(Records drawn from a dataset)
______________________________

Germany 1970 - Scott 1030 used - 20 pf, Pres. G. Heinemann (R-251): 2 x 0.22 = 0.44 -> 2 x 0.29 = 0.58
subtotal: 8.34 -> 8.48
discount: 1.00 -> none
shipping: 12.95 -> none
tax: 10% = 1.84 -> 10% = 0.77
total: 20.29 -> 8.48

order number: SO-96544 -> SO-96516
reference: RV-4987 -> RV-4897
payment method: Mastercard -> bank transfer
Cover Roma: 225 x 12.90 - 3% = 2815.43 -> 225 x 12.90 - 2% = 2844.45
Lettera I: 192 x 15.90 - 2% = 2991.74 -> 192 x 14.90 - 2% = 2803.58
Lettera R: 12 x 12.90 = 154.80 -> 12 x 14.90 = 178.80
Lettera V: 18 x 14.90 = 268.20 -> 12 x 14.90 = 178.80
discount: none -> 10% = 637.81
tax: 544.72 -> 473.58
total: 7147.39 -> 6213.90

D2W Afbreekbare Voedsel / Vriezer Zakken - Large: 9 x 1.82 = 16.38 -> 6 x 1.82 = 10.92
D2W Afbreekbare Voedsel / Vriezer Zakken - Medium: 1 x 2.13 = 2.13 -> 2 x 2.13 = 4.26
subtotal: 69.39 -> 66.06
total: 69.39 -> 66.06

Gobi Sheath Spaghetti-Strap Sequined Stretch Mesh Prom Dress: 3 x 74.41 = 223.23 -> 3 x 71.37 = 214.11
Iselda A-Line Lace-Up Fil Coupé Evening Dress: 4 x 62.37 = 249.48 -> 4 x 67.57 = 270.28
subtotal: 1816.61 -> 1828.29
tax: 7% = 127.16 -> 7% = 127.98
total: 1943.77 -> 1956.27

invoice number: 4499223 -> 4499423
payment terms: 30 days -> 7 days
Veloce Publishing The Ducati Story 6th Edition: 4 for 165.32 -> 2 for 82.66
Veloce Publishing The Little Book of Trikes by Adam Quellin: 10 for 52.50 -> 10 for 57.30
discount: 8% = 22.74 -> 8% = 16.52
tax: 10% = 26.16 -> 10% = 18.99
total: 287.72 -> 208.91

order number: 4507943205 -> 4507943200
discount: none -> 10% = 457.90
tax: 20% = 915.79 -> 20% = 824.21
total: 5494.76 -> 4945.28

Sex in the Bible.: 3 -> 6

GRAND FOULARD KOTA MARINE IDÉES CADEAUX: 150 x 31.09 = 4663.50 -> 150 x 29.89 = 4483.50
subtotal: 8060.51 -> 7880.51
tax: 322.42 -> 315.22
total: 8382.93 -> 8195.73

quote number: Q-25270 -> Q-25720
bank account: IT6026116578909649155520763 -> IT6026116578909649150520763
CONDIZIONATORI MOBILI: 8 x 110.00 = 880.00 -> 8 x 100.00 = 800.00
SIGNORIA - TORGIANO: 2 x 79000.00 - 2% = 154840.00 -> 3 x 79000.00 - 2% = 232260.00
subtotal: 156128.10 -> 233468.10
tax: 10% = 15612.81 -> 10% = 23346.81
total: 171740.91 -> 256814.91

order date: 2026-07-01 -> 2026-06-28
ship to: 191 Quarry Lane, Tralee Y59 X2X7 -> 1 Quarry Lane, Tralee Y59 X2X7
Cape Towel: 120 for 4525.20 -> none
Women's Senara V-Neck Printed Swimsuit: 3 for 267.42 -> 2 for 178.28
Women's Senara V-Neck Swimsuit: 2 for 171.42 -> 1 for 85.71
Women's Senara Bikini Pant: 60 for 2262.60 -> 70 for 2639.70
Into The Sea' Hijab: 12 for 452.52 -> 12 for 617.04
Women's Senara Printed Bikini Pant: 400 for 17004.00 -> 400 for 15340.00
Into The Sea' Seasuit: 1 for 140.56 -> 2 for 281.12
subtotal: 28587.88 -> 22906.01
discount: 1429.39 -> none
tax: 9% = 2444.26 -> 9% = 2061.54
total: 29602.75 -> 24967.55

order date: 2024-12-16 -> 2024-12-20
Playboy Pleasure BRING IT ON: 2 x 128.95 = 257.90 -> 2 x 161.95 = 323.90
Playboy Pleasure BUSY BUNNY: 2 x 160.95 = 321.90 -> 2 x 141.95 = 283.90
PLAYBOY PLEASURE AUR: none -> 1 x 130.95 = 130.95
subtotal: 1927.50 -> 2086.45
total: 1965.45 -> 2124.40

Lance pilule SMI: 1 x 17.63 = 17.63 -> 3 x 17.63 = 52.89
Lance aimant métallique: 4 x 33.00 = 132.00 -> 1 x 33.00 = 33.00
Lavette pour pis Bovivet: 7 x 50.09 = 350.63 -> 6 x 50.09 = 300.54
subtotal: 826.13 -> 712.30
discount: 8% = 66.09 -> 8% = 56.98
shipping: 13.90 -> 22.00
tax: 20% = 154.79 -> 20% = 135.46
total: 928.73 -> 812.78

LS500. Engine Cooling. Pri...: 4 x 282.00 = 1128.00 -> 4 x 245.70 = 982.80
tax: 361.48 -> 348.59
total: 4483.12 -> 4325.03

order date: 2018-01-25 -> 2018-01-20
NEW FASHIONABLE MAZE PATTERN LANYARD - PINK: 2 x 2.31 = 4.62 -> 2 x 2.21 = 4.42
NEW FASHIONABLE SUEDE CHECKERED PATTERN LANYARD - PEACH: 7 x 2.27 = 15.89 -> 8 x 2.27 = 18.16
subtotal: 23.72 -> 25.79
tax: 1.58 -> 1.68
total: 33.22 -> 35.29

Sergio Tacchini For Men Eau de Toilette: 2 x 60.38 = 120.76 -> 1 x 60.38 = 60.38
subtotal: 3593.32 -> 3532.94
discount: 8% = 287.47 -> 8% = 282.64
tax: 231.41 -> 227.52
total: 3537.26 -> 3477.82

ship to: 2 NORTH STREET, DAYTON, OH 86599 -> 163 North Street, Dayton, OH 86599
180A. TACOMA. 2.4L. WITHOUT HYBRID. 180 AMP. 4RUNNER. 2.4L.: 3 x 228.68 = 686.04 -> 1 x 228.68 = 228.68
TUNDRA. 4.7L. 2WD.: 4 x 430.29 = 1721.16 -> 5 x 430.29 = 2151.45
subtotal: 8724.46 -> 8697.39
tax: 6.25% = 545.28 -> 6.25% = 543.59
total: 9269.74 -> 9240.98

______________________________

Where a line of the records has the string "Pant", return that line.

Women's Senara Bikini Pant: 60 for 2262.60 -> 70 for 2639.70
Women's Senara Printed Bikini Pant: 400 for 17004.00 -> 400 for 15340.00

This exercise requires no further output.